Well, here's my own theory on time dilation.
First off, I would like to cite a study done by LaBerge and co. that was exactly for this. In the study, individuals were taught a signal to make with their eyes that would indicate that they were lucid dreaming (in case you didn't know, eyes are one of the only parts of the body not paralyzed during sleep). While dreaming, the participants would count to ten, indicating when they started and stopped. Then, they would wait for what they thought was ten seconds without counting, again indicating when they started and stopped. The result: both were about the same and both were approximately ten seconds.
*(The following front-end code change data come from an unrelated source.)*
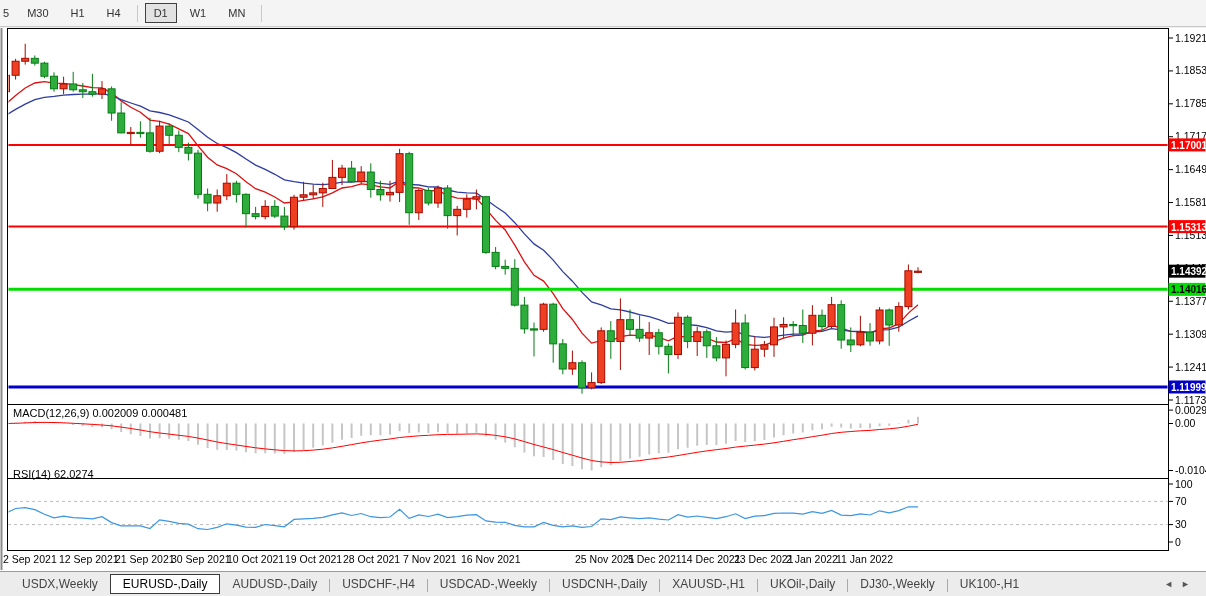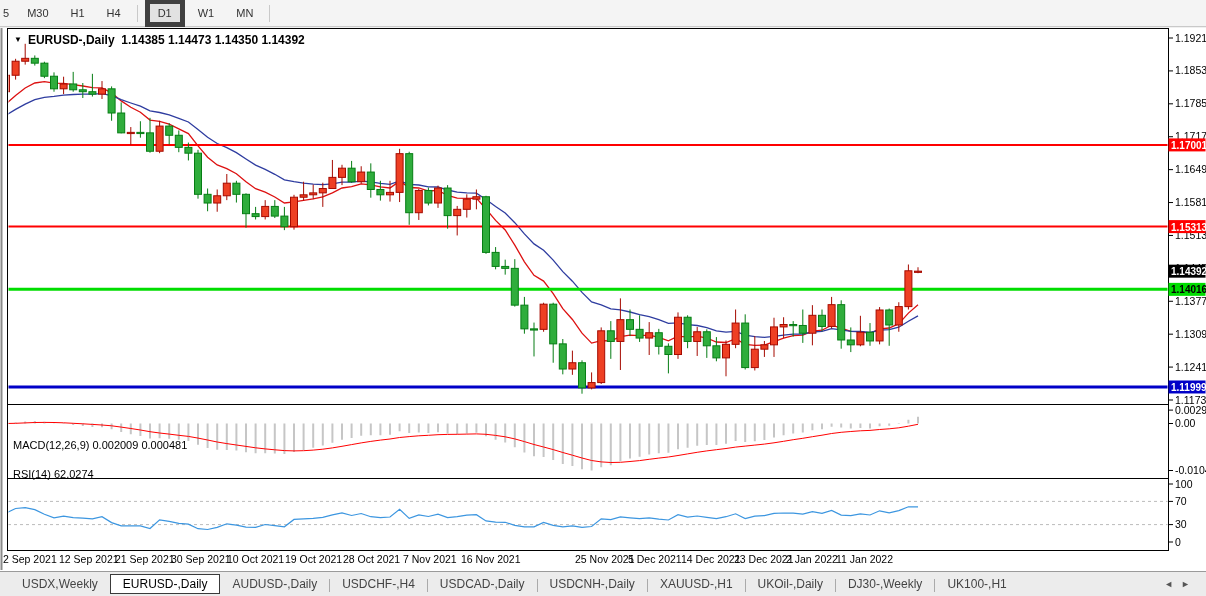"D1" .tf.active { border: 5px solid #404040 -> 1px solid #404040 }
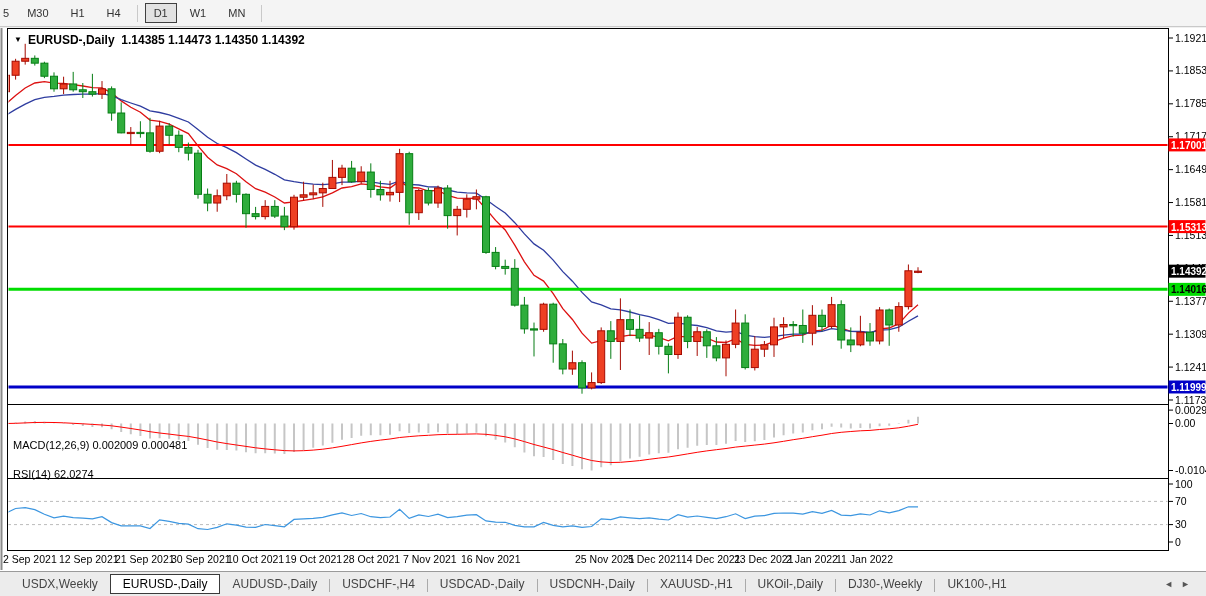"▼ EURUSD-,Daily 1.14385 1.14473 1.14350" div.paneltitle { html: <div> <span>▼</span><span>EURUSD-,Daily</span>&nbsp;&nbsp;<span>1.14385 1.14473 1.14350 1.14392</span> </div> -> none }
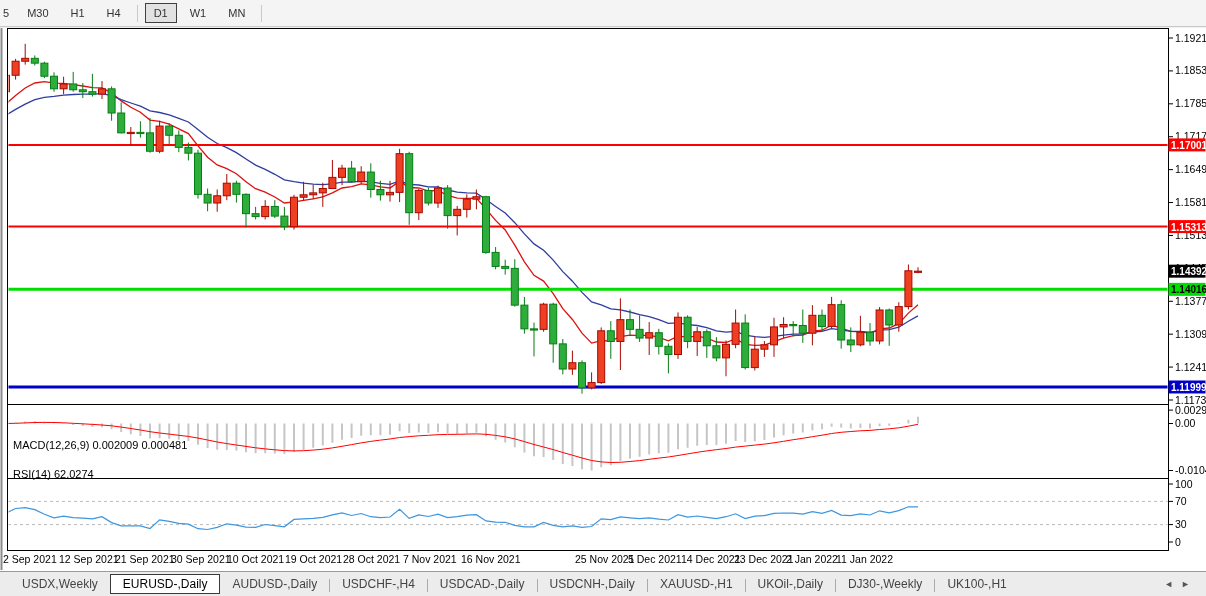"MACD(12,26,9) 0.002009 0.000481" #macd-label { margin-top: 32px -> none }
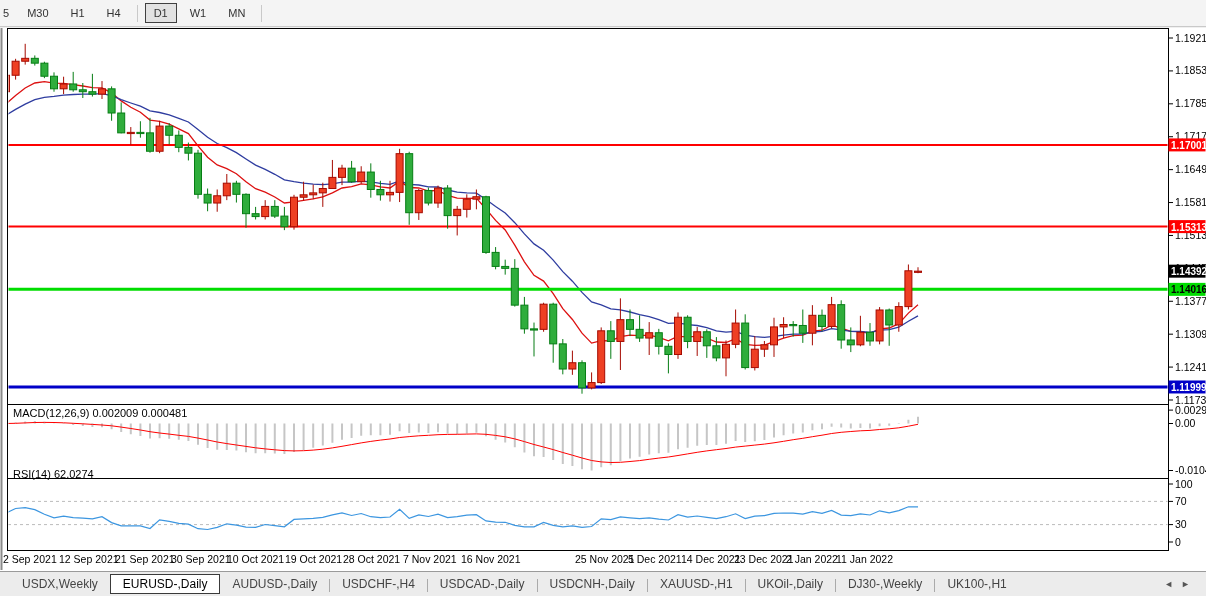"USDCAD-,Daily" span.tab { text: USDCAD-,Daily -> USDCAD-,Weekly }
So, we can safely say that for most individuals, time is experienced normally in a dream, unless there was a major flaw in the test. Well then, what makes time dilation work? It's because sense of time is like any other thing; an experience created by our brain. Now, I firmly believe that reality does exist and that time really does move at a fixed rate in real life. If this is true, then the passage of time is merely in our perception, and there are several things that affect our sense of time. There is one in particular (and most relevant to what has been discussed) that I like to call the montage effect. In a movie, a character has to train for a fight, and we see short clips of important parts of his training. When he is finally ready to conquer whatever foes there may be, several months might have elapsed, but only three minutes of movie time.
Here's how it might manifest itself in a dream: Say you're trying to find an object in your dream. You know you need it to progress somewhere, and hours later you finally find it. Now let's say you could watch your dream like a film: after realizing you need the object, you go in search of it. Now, key scenes from your exploration sort of blur in and out, until it shows the part where you find it. Only ten seconds have passed of real time. However, because sense of time is created by the brain, and because you are convinced that it took a long time, your brain makes you feel like it did take a long time.
In my dreams I'm rarely lucid, but here's the funny thing: I'm almost always conscious of the fact that these montages happen. For example, if I'm running through all these rooms of a house to get out, upon waking up I distinctly remember that I only saw scenes of my run through the house--through a den, down a hall, through another room and then I'm outside, even though I feel like it took longer--and I am aware that it wasn't one continuous experience. It's weird.
That's my theory, and I'm sticking to it.
Please debate. I'm interested in what people have to say.